Interrogazione del senatore Franco Conte a tutela delle Pro loco


REFRONTOLO - "Stanno cercando di fare a pezzi il volontariato nel nostro Paese". Non ha mezzi termini il senatore trevigiano Franco Conte presentando al Senato un'interrogazione parlamentare che apra la via ad un intervento legislativo per sgravare i presidenti delle Pro Loco, ma anche i volontari in genere, dalla responsabilità oggettiva quando si organizzano ritrovi, eventi e sagre. Ovviamente, laddove tutta l'attività si stata programmata rispettando normative ed autorizzazioni. L'iniziativa prende le mosse dalla tragedia del Molinetto della Croda di Refrontolo: nell'agosto del 2014 l'esondazione del torrente Lierza travolse il tendone dove si stava svolgendo una manifestazione, provocando quattro morti. Per quella vicenza, ora risultano indagate persone (tra cui il sindaco, il presidente della Pro Loco e due tecnici che avevano firmato il Piano di assetto del territorio), con l'accusa di omicidio plurimo.

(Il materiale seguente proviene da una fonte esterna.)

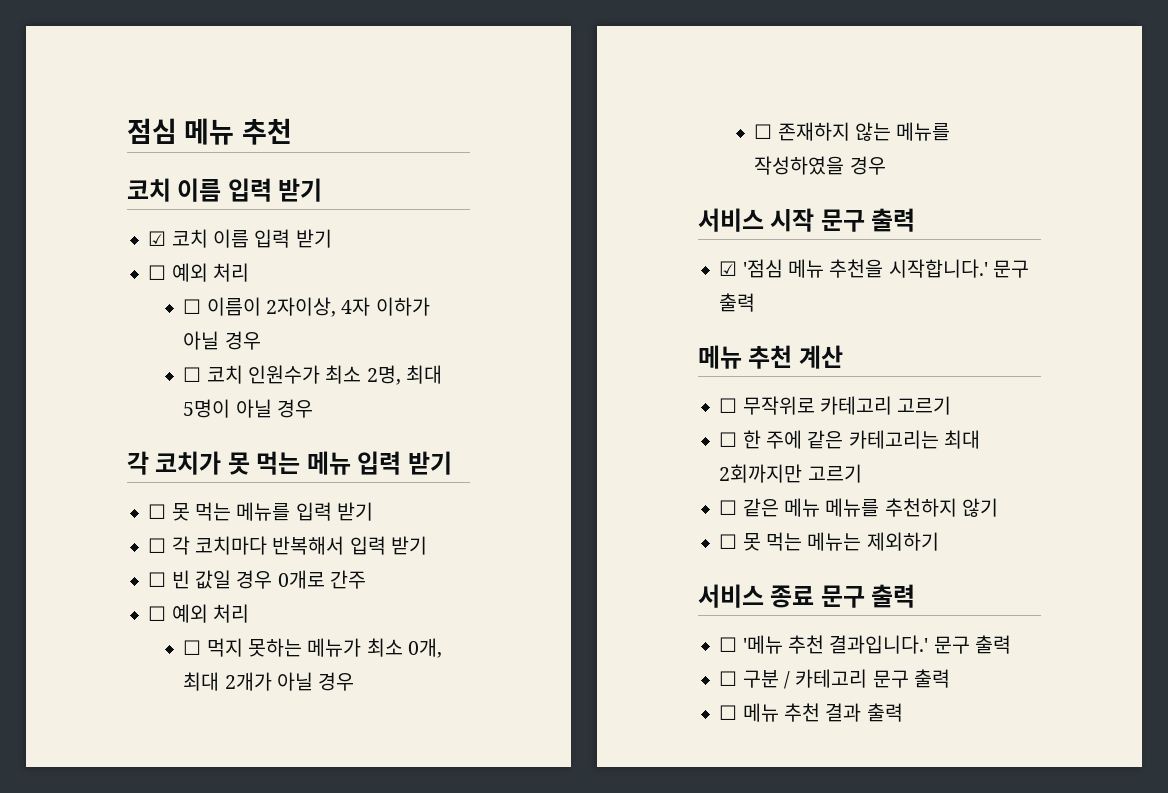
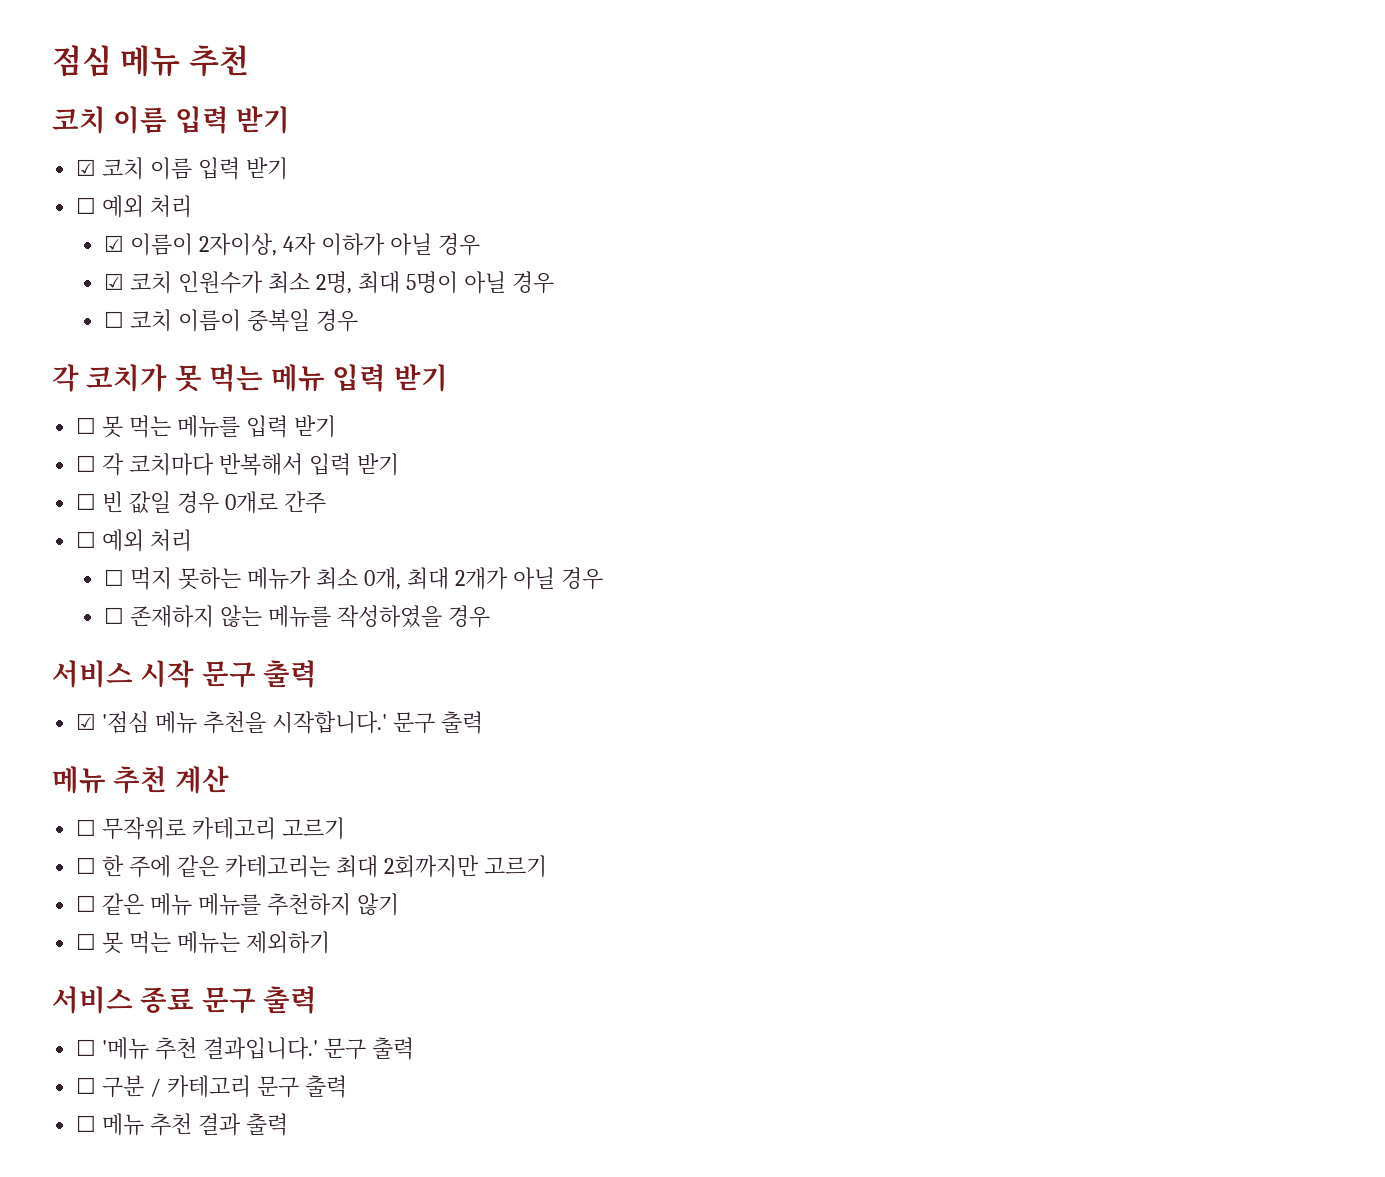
- ☐ 이름이 2자이상, 4자 이하가 아닐 경우
+ ☑ 이름이 2자이상, 4자 이하가 아닐 경우
- ☐ 코치 인원수가 최소 2명, 최대 5명이 아닐 경우
+ ☑ 코치 인원수가 최소 2명, 최대 5명이 아닐 경우
+ ☐ 코치 이름이 중복일 경우

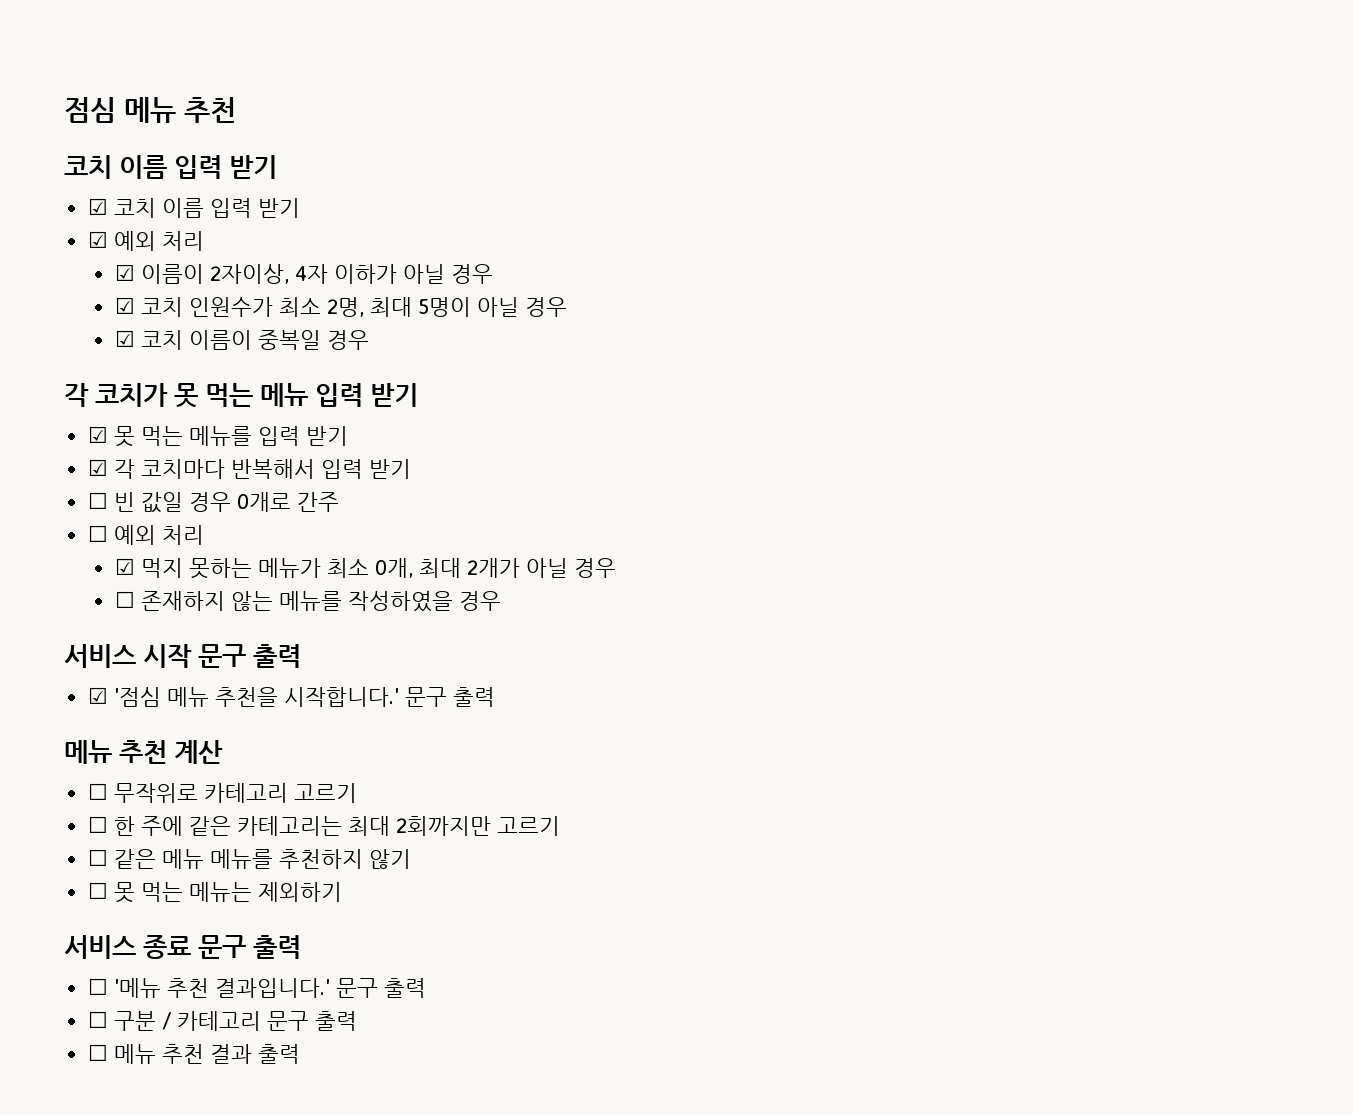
  ☑ 코치 이름 입력 받기
- ☐ 예외 처리
+ ☑ 예외 처리
- ☐ 코치 이름이 중복일 경우
+ ☑ 코치 이름이 중복일 경우
- ☐ 못 먹는 메뉴를 입력 받기
+ ☑ 못 먹는 메뉴를 입력 받기
- ☐ 각 코치마다 반복해서 입력 받기
+ ☑ 각 코치마다 반복해서 입력 받기
- ☐ 먹지 못하는 메뉴가 최소 0개, 최대 2개가 아닐 경우
+ ☑ 먹지 못하는 메뉴가 최소 0개, 최대 2개가 아닐 경우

"Se tutto è stato fatto come si deve - spiega Conte - semplici volontari non possono trovarsi sulle spalle avvisi di garanzia. Così che fine farà la vivacità dei nostri territori se ogni presidente o tecnico, davanti ad una sciagura, sa che rischia un procedimento penale, anche se ha fatto tutto a norma?”. Sulla questione, il parlamentare dell'Ncd si schiera a fianco del sindaco e della Pro loco. “È un nostro dovere sostenere il ruolo delle Pro loco – ribadisce Conte - perchè lavorano a fianco dei comuni e affrontano problemi che i comuni non sono più in grado di affrontare". L'interrogazione nello specifico chiede "di definire il più nettamente possibile l'ambito di applicazione della normativa sulla responsabilità oggettiva perché non si verifichino situazioni analoghe a quella di Refrontolo, nel trevigiano, dove soggetti che rivestono cariche di rappresentanza di enti o associazioni varie, pur avendo osservato ed adempiuto correttamente a tutte le prescrizioni normative ed amministrative, sono chiamati a rispondere per responsabilità che non hanno”.